Our assessment is that the introduction of a new parameter (TSS) will complicate the charging scheme, will require very significant amount of extra work (in TSS data compilation and analysis, redistribution of effluent load and consequently revising the TES attributable costs) and yet offer no practical advantage.
(II) Introduce EPD licence data as a means of agreeing COD levels
Of the three organisations which have commented, two supported the proposal.
- All commercial and industrial discharges in Hong Kong are subject to licence control by EPD under the Water Pollution Control Ordinance (WPCO). Each licence stipulates the standards of the discharges including a list of upper limits of pollution parameters which must not be exceeded in order to protect water quality.
- Our assessment is that this recommendation will have very significant impact on EPD resources, particularly in enforcement of the licence conditions. Moreover, the TES scheme and EPD licence control are developed under two different regimes and with completely different philosophy, statistical approach and implementation requirements. For example, the current WPCO monitoring data may not contain the necessary parameters for TES charging purposes and may not be statistically precise enough for it to be used as a means of agreeing COD values.
- Overall, we consider that converging the two schemes would significantly impede the control function under the WPCO.
(III) Accept measurements provided by individual traders, provided that DSD would undertake random audits of submitted results and impose penalties for falsification of data
Only one support for this proposal.
This proposal, if implemented, could be easily abused and will impose tremendous burden on DSD in monitoring/auditing submitted measurements and prosecution cases.
(IV) Unify the Discharge Factors under the Sewage Charge and TES schemes
One support for unifying the Discharge Factors under the Sewage Charge and TES schemes.
- TES chargeable trades are levied both SC and TES. At present, a Discharge Factor (DF) of 0.7 is used as the basis of the SC for 10 trades, 8 of which also enjoy a DF of 0.8 under the TES scheme. The 0.8 DF used in the TES scheme was based on the estimates of wastewater discharged from establishments of selected trades whereas the 0.7 DF for the SC scheme was the result of various discussions between the Government and the water intensive industries and the previous LegCo.
- The unification of the DF would result in very significant financial implications.
(V) Consider two alternative charging schemes, namely the Trade Effluent Charge and Universal Sewage Charge Schemes
- Only one support for the proposed Trade Effluent Charge Scheme, and one for the Universal Sewage Charge Scheme. The other five who have also commented did not support the proposal.
- Two ITDC members proposed an alternative scheme under which trades will be put into 3-4 trade brackets with tariff on a sliding scale. Businesses in a trade should be charged according to the tariff applicable to that trade. However, businesses discharging effluent of quality better than the trade's effluent strength would apply for lower tariff.
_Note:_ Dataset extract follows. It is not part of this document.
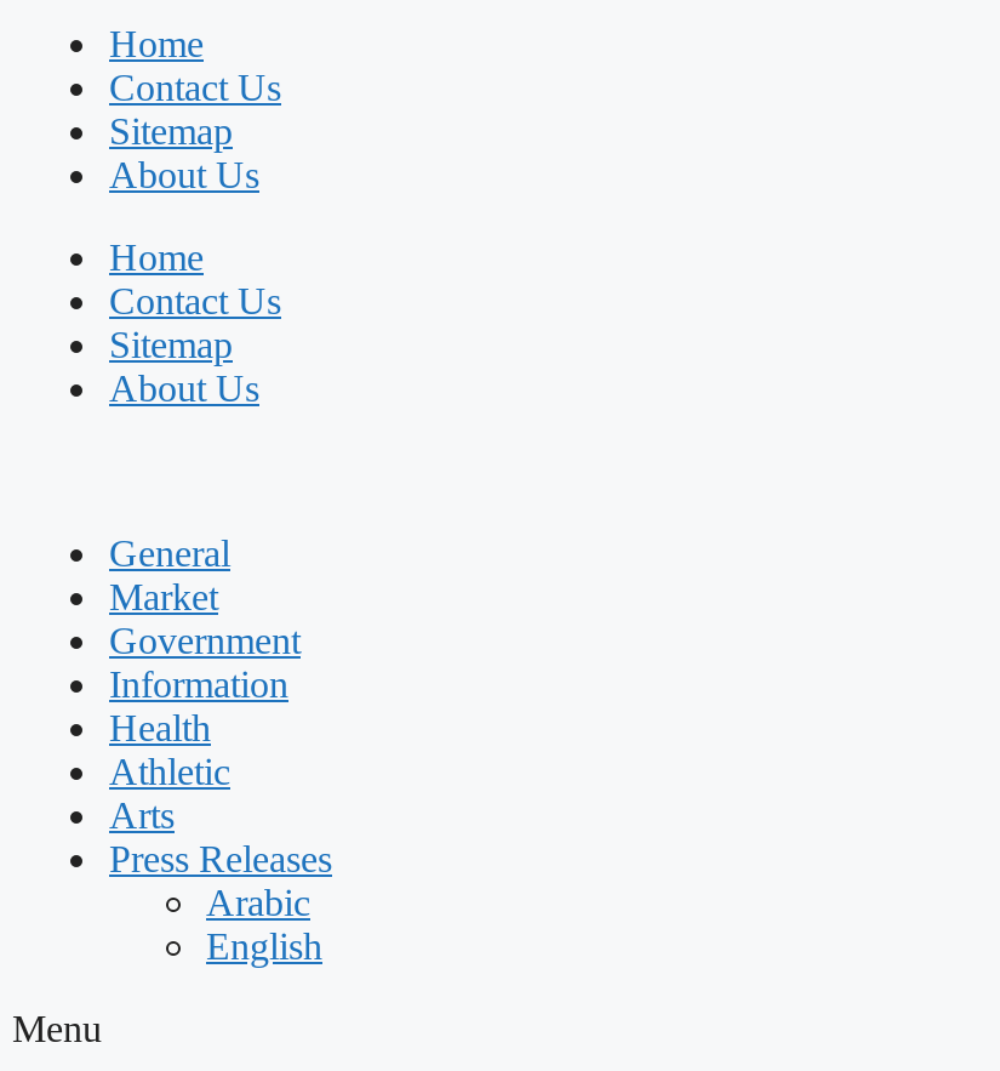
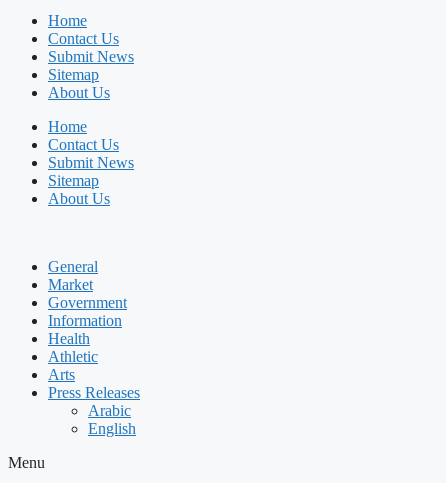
none -> [48,48,134,65] Submit News
none -> [48,154,134,171] Submit News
- The consultant has proposed two major revisions to the TES scheme. One is to move to a Trade Effluent Charge where all trades and industries have a unified charge matrix (SC plus TES), whilst the existing SC is retained for domestic users. The other proposal goes a stage further to propose a Universal Sewage Charge that would encompass every customer discharging to sewers.
- As the two proposed schemes would still be based on volume and quality of the wastewater discharged, they would not bring any practical advantage or generate any significant increase in revenues, but there will be very significant additional costs involved in reclassifying and determining generic effluent strengths for all the estimated 210,000 businesses (about 200 different trade categories compared to the current 30 trades) and administering the 210,000 accounts (compared to the current 12,000 TES accounts).
- The charging method suggested by ITDC members is considered to be too simplistic and much less equitable than the existing scheme.